Code change snippets
———

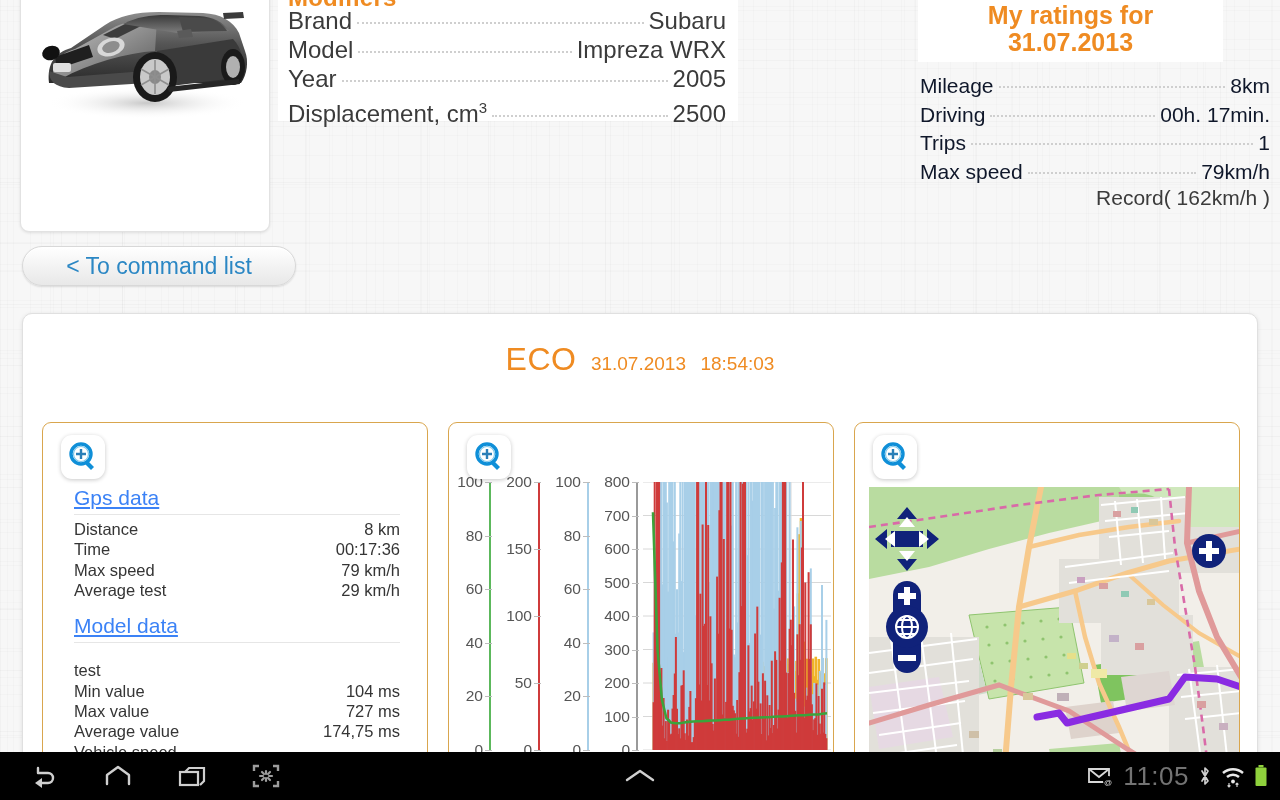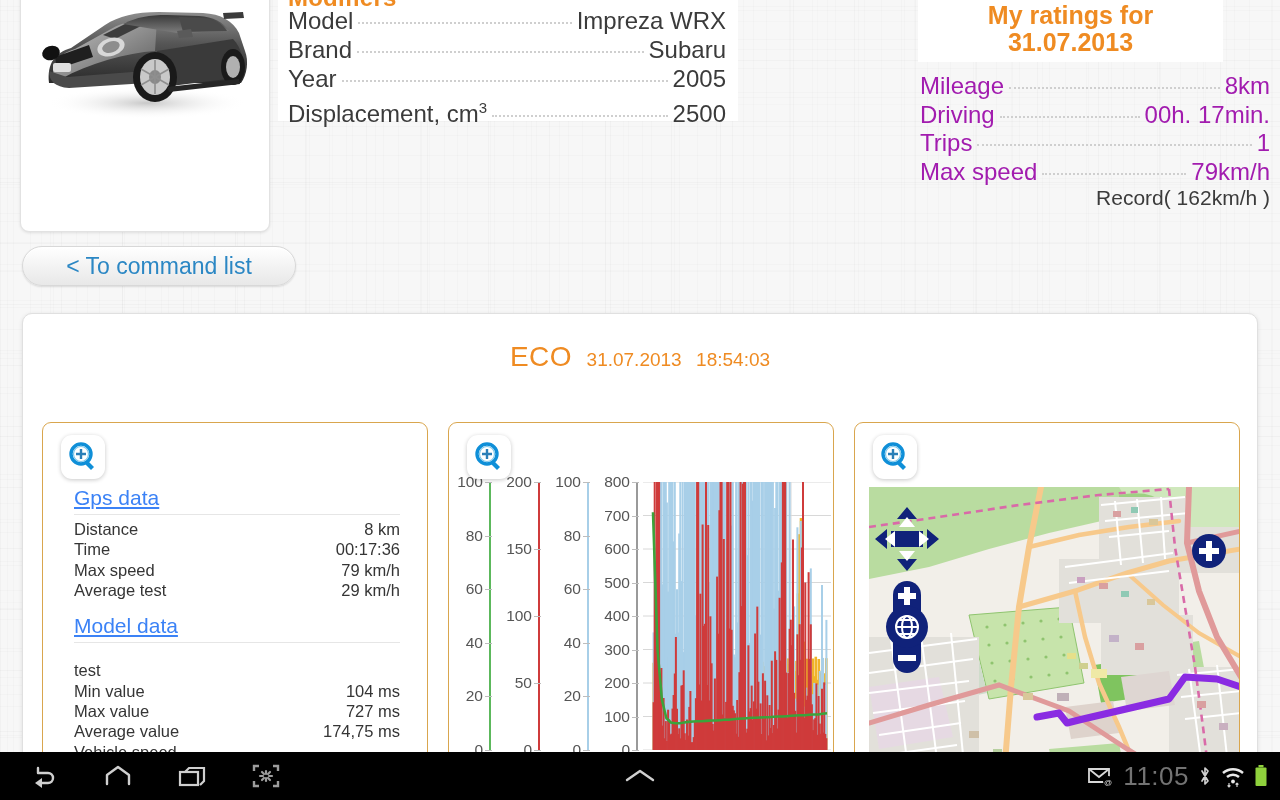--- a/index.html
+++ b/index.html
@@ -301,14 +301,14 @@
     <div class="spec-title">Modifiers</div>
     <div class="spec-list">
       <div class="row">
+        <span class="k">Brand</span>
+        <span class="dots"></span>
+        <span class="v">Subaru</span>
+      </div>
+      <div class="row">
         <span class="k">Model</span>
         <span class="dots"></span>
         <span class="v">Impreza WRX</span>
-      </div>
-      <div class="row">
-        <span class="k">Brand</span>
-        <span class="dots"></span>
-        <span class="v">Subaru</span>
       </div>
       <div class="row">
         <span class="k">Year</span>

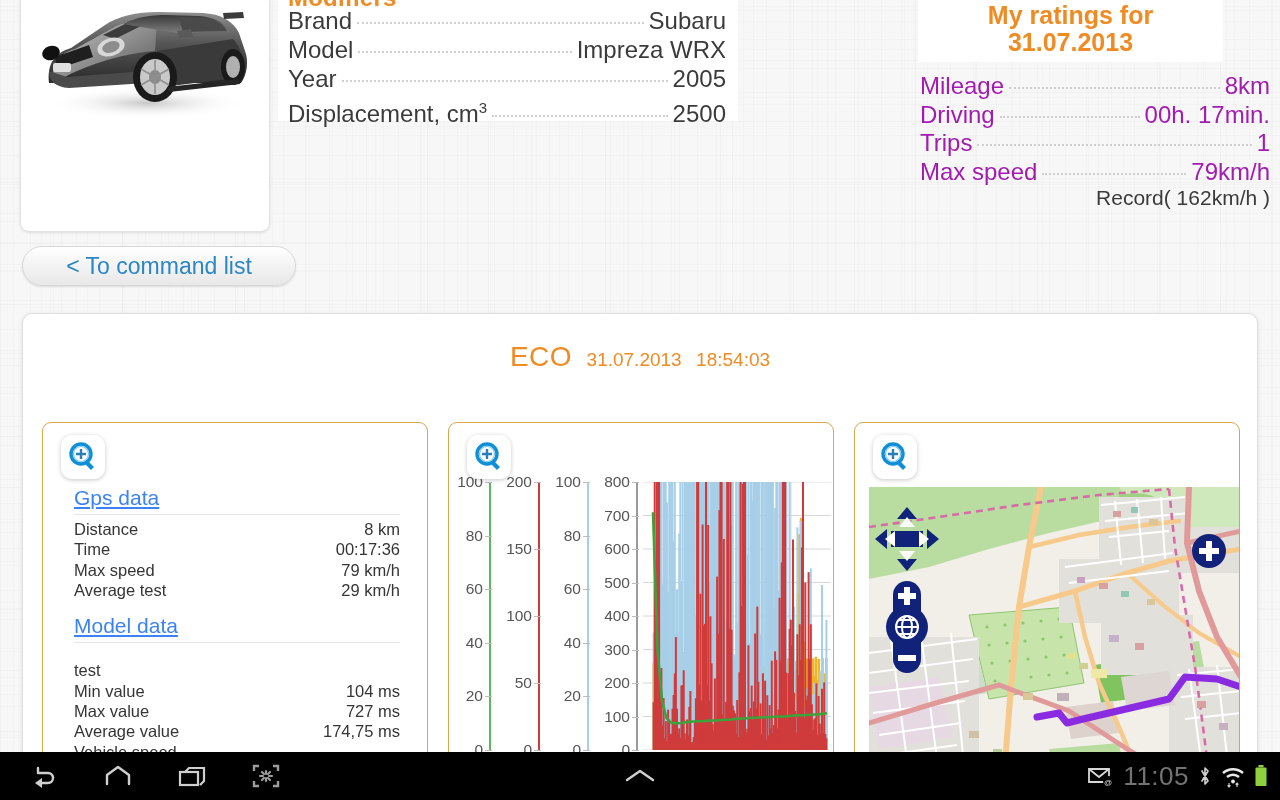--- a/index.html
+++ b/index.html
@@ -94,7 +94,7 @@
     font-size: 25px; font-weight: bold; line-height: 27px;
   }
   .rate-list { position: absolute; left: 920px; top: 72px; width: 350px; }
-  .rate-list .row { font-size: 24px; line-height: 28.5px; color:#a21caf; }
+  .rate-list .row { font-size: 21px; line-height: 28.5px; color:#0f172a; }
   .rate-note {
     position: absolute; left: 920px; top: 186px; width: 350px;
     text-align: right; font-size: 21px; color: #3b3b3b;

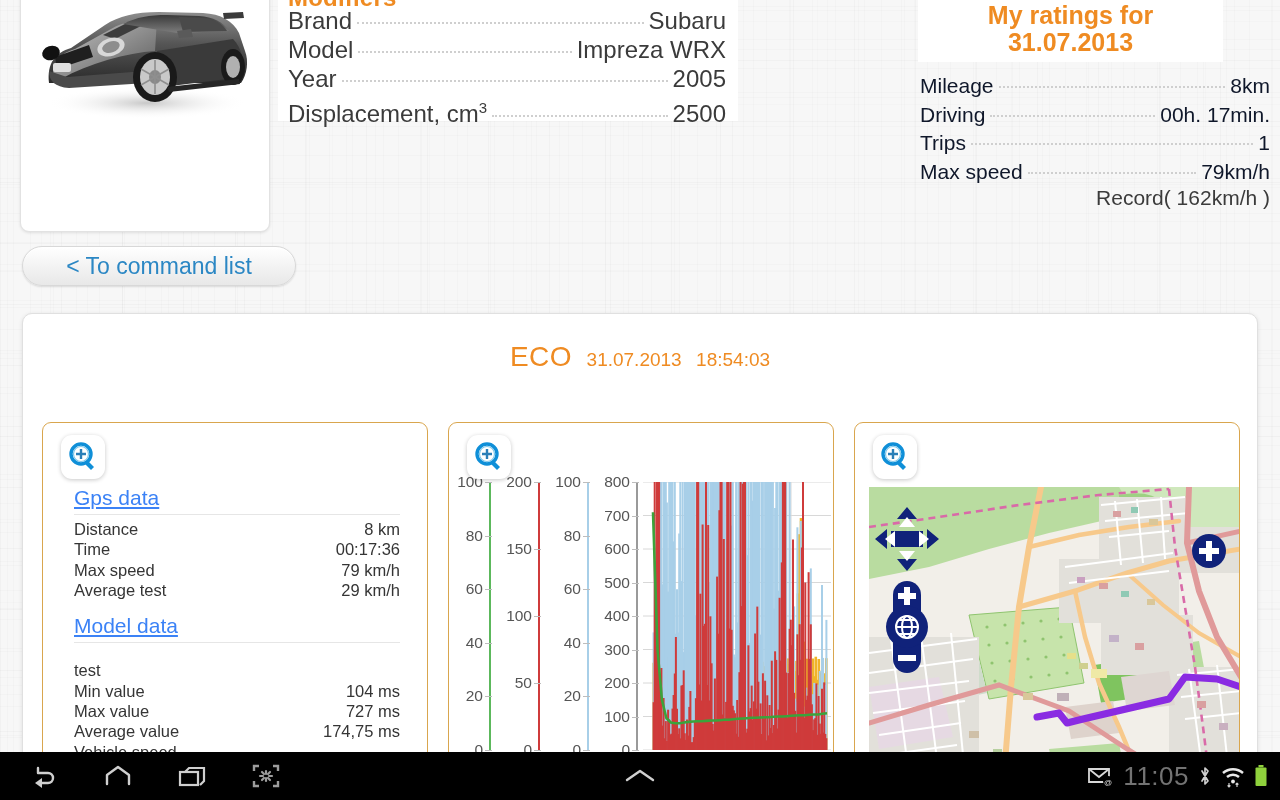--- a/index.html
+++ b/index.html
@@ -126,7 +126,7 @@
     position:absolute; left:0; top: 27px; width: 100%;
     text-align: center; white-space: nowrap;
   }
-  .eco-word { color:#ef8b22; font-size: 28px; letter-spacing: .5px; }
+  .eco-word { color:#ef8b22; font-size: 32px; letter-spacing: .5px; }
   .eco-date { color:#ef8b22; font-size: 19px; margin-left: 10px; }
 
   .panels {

———

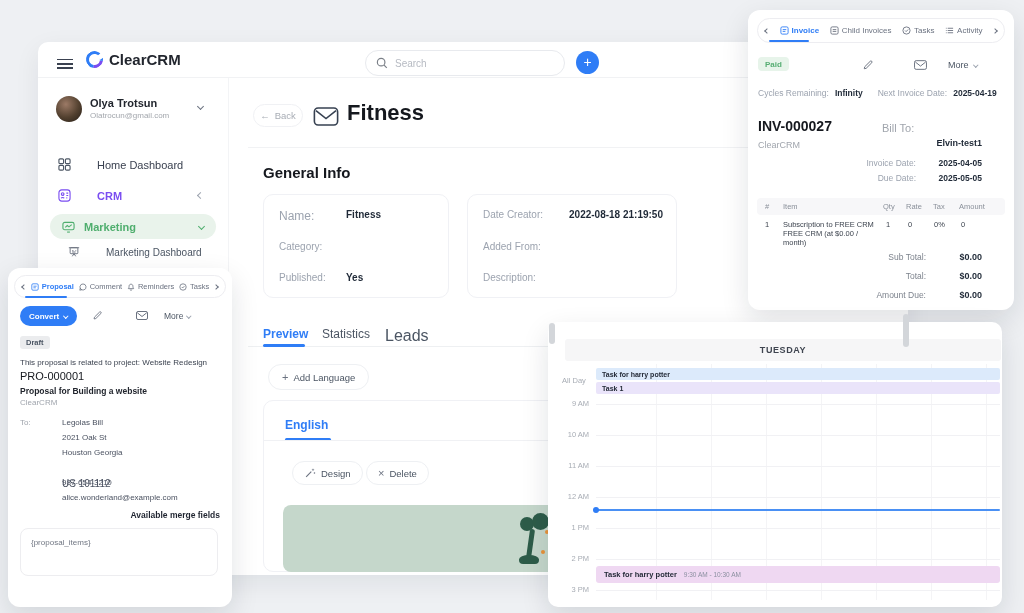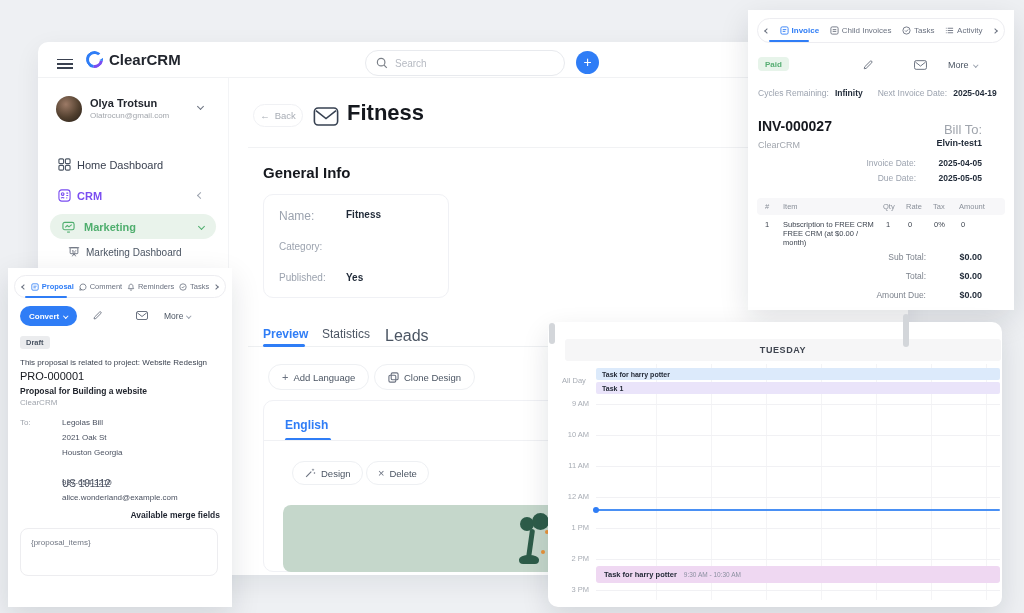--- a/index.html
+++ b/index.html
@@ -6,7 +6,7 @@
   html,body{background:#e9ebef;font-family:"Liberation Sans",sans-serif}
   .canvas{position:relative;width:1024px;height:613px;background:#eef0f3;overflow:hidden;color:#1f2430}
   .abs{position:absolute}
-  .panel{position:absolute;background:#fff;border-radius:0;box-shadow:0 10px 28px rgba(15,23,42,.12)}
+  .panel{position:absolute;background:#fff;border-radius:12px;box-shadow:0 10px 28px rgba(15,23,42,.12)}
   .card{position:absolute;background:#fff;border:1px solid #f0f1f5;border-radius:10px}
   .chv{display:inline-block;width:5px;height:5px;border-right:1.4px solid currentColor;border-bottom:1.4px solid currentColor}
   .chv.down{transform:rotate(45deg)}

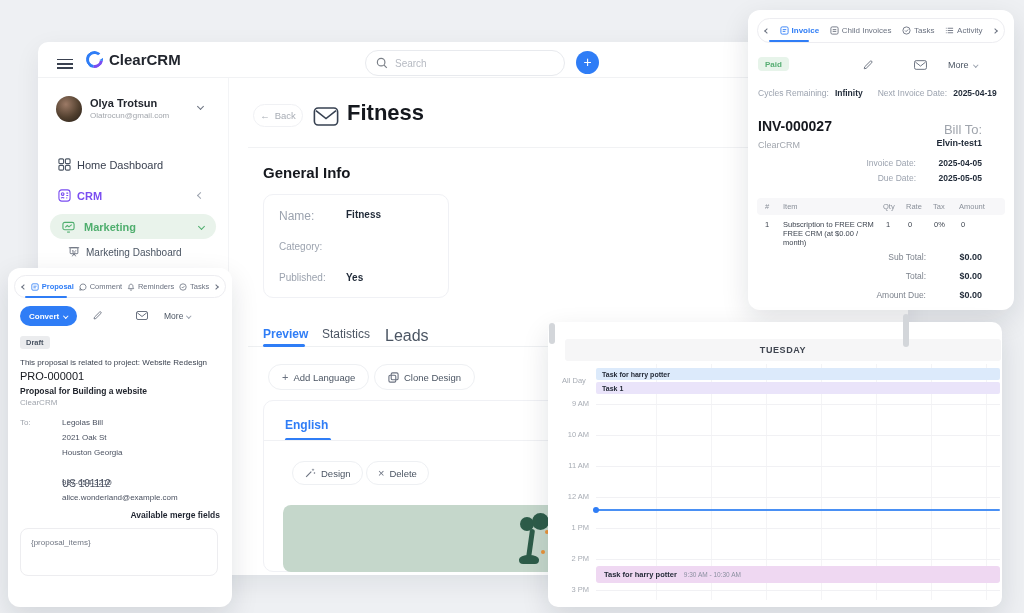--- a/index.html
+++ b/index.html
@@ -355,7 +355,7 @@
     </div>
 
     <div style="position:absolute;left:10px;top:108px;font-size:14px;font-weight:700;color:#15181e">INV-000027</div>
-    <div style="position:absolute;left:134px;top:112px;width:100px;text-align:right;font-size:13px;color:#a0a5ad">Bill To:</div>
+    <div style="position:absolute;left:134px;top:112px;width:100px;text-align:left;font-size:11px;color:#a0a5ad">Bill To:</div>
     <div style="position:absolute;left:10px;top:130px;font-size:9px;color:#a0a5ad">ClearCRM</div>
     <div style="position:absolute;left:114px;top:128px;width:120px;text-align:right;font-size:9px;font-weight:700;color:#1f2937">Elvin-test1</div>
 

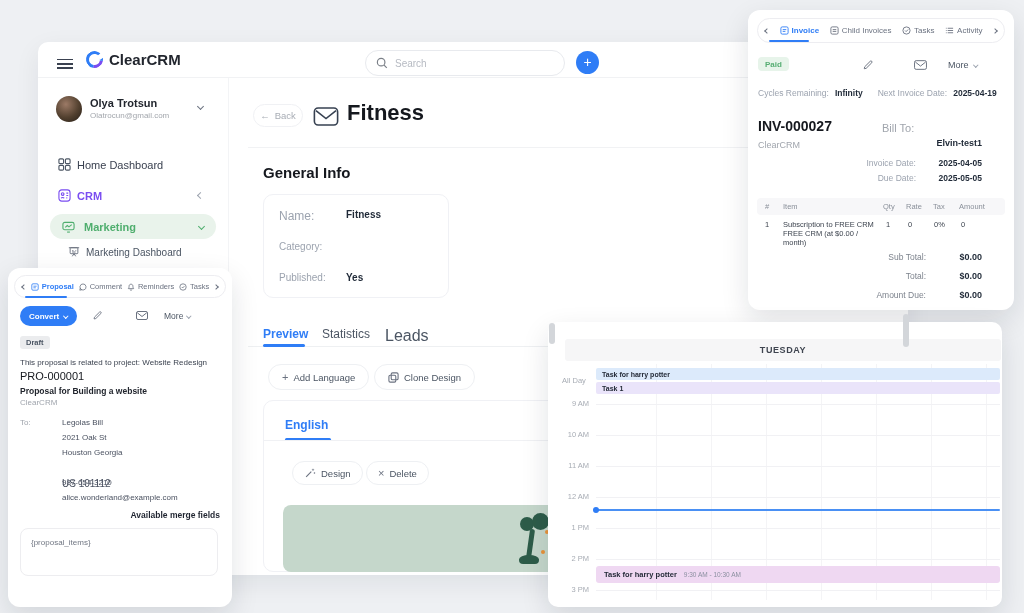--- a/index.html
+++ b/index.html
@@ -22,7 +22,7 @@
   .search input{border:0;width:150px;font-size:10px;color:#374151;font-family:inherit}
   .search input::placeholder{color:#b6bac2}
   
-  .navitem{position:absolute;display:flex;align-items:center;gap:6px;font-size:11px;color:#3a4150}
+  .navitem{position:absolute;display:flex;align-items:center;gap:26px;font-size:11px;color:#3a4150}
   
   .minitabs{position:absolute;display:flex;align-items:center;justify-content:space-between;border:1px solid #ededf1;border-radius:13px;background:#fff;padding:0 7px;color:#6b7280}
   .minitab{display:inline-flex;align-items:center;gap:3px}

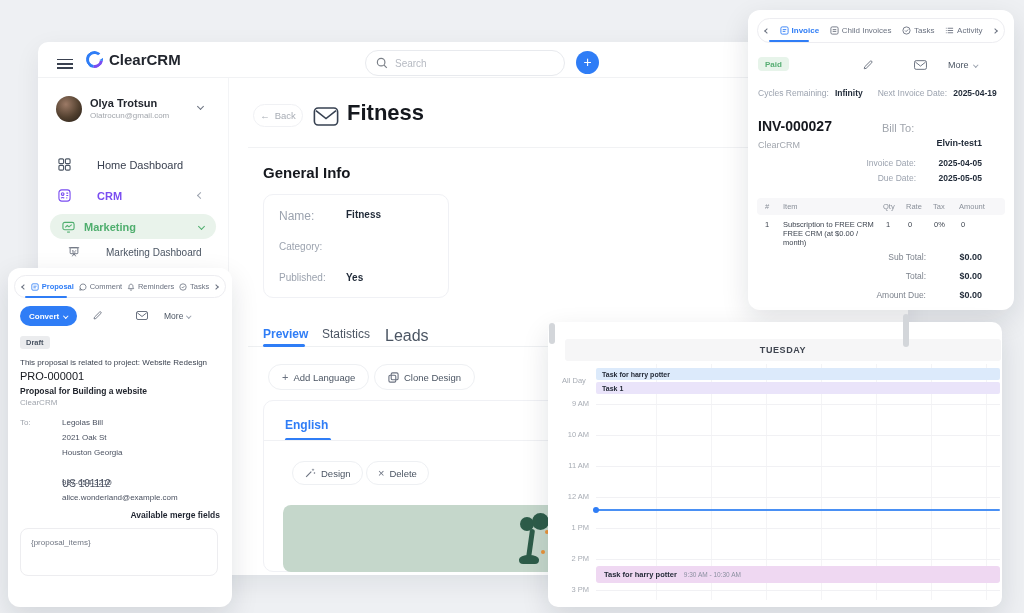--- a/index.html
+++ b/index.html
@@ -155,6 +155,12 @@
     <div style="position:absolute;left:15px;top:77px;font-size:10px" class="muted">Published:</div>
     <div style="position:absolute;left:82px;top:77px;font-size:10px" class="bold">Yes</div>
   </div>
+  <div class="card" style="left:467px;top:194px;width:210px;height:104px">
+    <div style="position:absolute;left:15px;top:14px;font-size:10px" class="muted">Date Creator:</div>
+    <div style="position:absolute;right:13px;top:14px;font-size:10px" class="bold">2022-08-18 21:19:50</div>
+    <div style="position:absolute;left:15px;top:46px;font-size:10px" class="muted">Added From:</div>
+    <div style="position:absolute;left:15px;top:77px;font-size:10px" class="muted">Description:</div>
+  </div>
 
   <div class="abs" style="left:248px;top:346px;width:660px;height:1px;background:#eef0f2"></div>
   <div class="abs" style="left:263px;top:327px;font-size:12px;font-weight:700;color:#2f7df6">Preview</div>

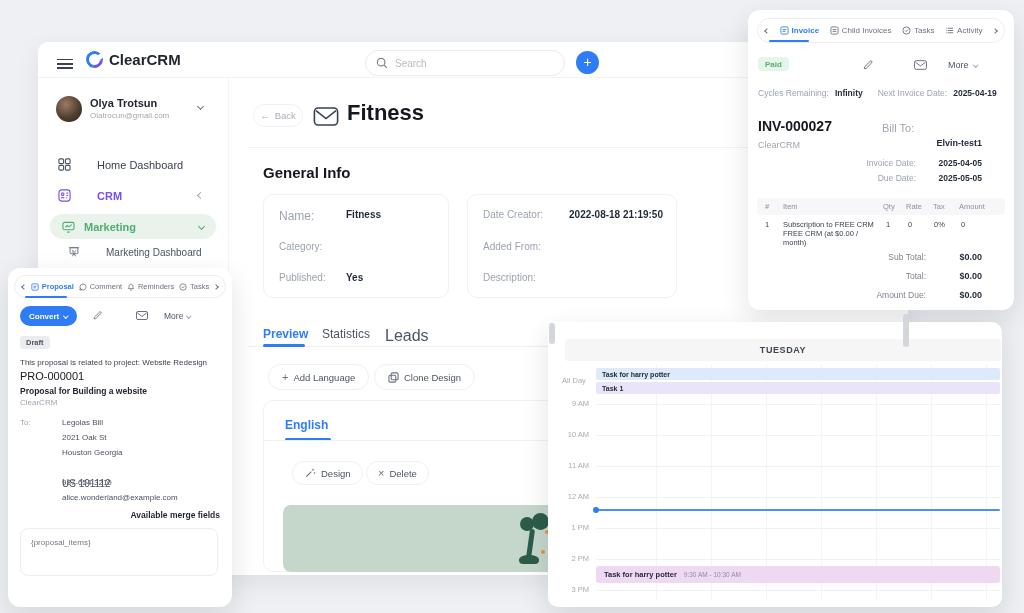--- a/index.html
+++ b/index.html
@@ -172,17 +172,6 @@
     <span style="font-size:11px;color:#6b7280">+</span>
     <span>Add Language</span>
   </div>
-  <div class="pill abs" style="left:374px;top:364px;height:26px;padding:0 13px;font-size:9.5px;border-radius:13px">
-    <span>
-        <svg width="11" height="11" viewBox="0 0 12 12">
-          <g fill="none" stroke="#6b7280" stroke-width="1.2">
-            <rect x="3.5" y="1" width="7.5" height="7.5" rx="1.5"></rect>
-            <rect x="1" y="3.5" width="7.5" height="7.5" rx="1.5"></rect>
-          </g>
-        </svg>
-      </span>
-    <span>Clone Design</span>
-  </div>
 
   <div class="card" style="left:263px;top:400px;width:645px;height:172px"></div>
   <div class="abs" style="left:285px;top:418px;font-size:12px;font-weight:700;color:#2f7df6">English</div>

———

**PROBLEM:** Find every line in the records that has the word "rate". Copy those lines.

**WRITTEN REPLY:**
   .rate-list { position: absolute; left: 920px; top: 72px; width: 350px; }
-  .rate-list .row { font-size: 24px; line-height: 28.5px; color:#a21caf; }
+  .rate-list .row { font-size: 21px; line-height: 28.5px; color:#0f172a; }
   .rate-note {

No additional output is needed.